What has been the hairiest moment in your programme and podcast-making career?
Attending an outdoor religious festival to produce an interview, only to be told that the room booked for the interview was not available, and that the few rooms on the site were occupied…! Eventually, the interview, which was for Britain’s Forgotten Muslim Heroes, took place in a car – which surprisingly had impressive acoustics.
Which has been your favourite edition of Things Unseen and why?

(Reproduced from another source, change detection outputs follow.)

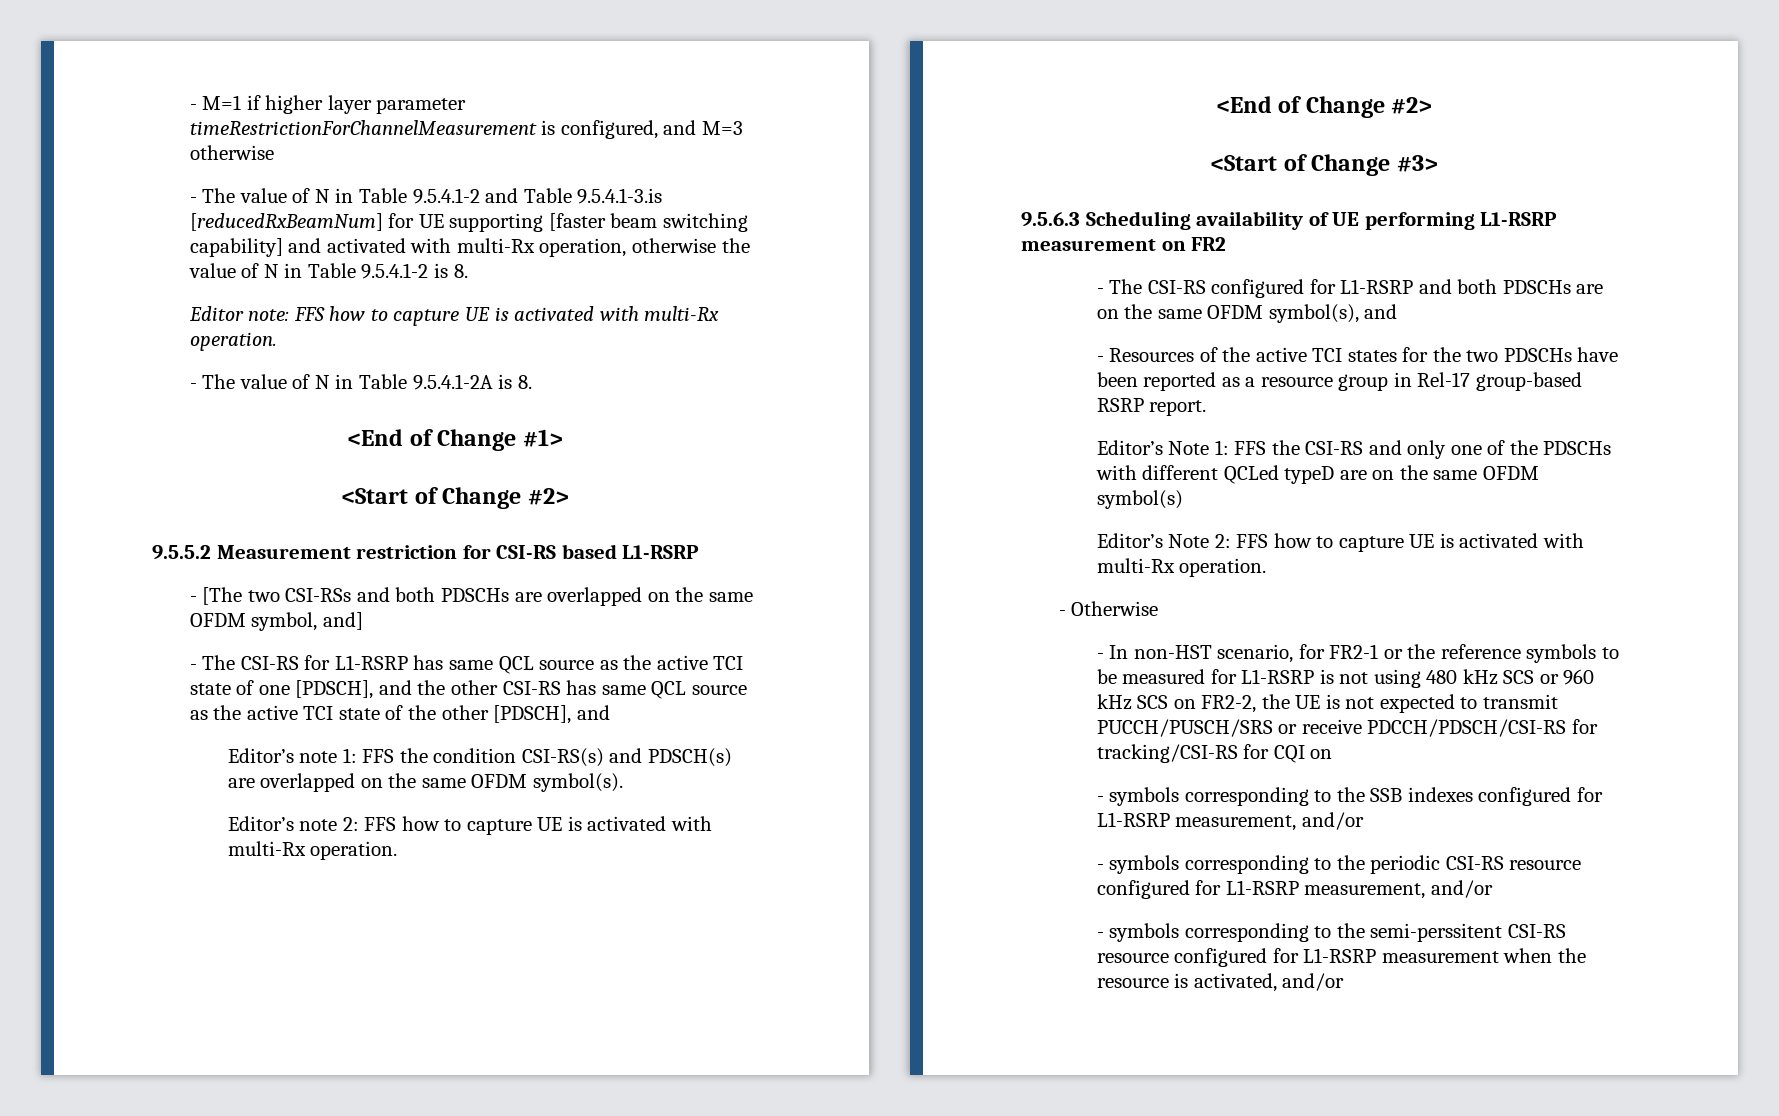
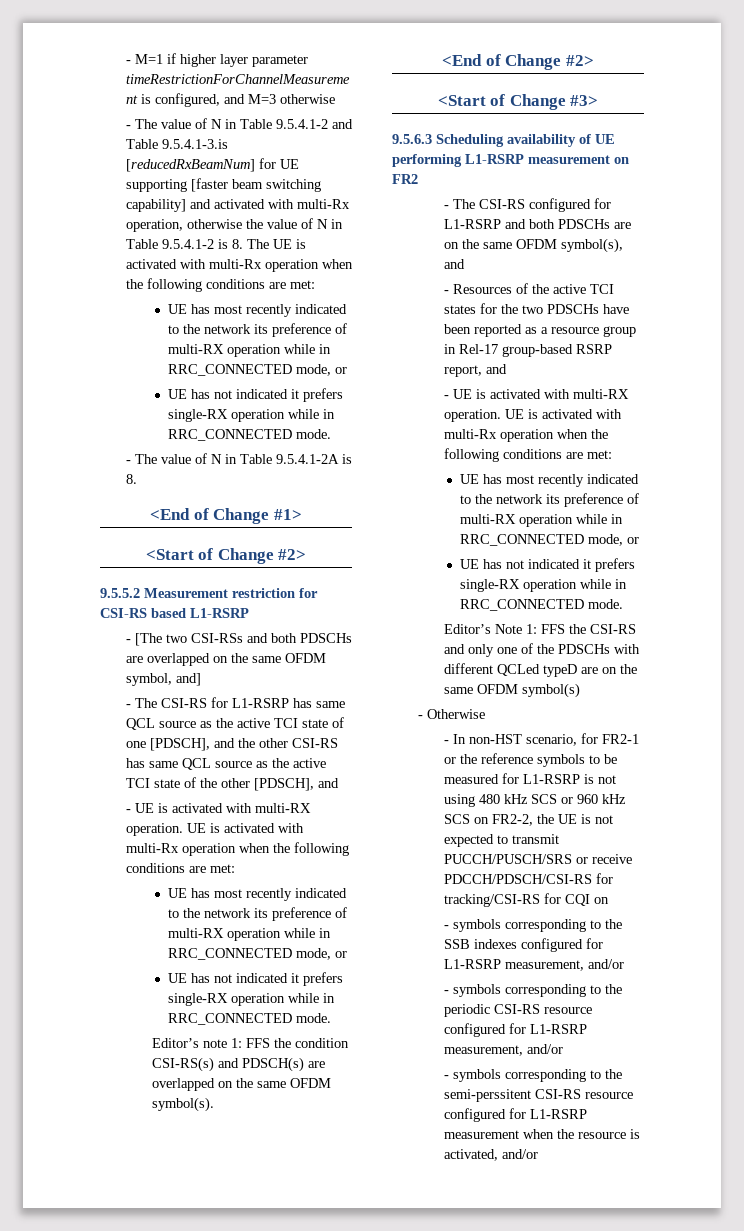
- - The value of N in Table 9.5.4.1-2 and Table 9.5.4.1-3.is [reducedRxBeamNum] for UE supporting [faster beam switching capability] and activated with multi-Rx operation, otherwise the value of N in Table 9.5.4.1-2 is 8.
- Editor note: FFS how to capture UE is activated with multi-Rx operation.
+ - The value of N in Table 9.5.4.1-2 and Table 9.5.4.1-3.is [reducedRxBeamNum] for UE supporting [faster beam switching capability] and activated with multi-Rx operation, otherwise the value of N in Table 9.5.4.1-2 is 8. The UE is activated with multi-Rx operation when the following conditions are met:
+ UE has most recently indicated to the network its preference of multi-RX operation while in RRC_CONNECTED mode, or
+ UE has not indicated it prefers single-RX operation while in RRC_CONNECTED mode.
  - The CSI-RS for L1-RSRP has same QCL source as the active TCI state of one [PDSCH], and the other CSI-RS has same QCL source as the active TCI state of the other [PDSCH], and
+ - UE is activated with multi-RX operation. UE is activated with multi-Rx operation when the following conditions are met:
+ UE has most recently indicated to the network its preference of multi-RX operation while in RRC_CONNECTED mode, or
+ UE has not indicated it prefers single-RX operation while in RRC_CONNECTED mode.
- Editor’s note 2: FFS how to capture UE is activated with multi-Rx operation.
- - Resources of the active TCI states for the two PDSCHs have been reported as a resource group in Rel-17 group-based RSRP report.
+ - Resources of the active TCI states for the two PDSCHs have been reported as a resource group in Rel-17 group-based RSRP report, and
+ - UE is activated with multi-RX operation. UE is activated with multi-Rx operation when the following conditions are met:
+ UE has most recently indicated to the network its preference of multi-RX operation while in RRC_CONNECTED mode, or
+ UE has not indicated it prefers single-RX operation while in RRC_CONNECTED mode.
- Editor’s Note 2: FFS how to capture UE is activated with multi-Rx operation.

Naturally, I’m being extremely biased when I say there are so many choose to from. I can’t pick between A Mother’s Good Friday: Diane Foley or Road to Forgiveness: South Africa. I think both these podcasts deliver incredibly profound and humbling interviews. Diane Foley and Ginn Fourie are immensely inspiring, as despite the brutal deaths their children suffered, both women are determined to spread forgiveness and peace in the world.
If you could take just one book to a desert island, what would it be?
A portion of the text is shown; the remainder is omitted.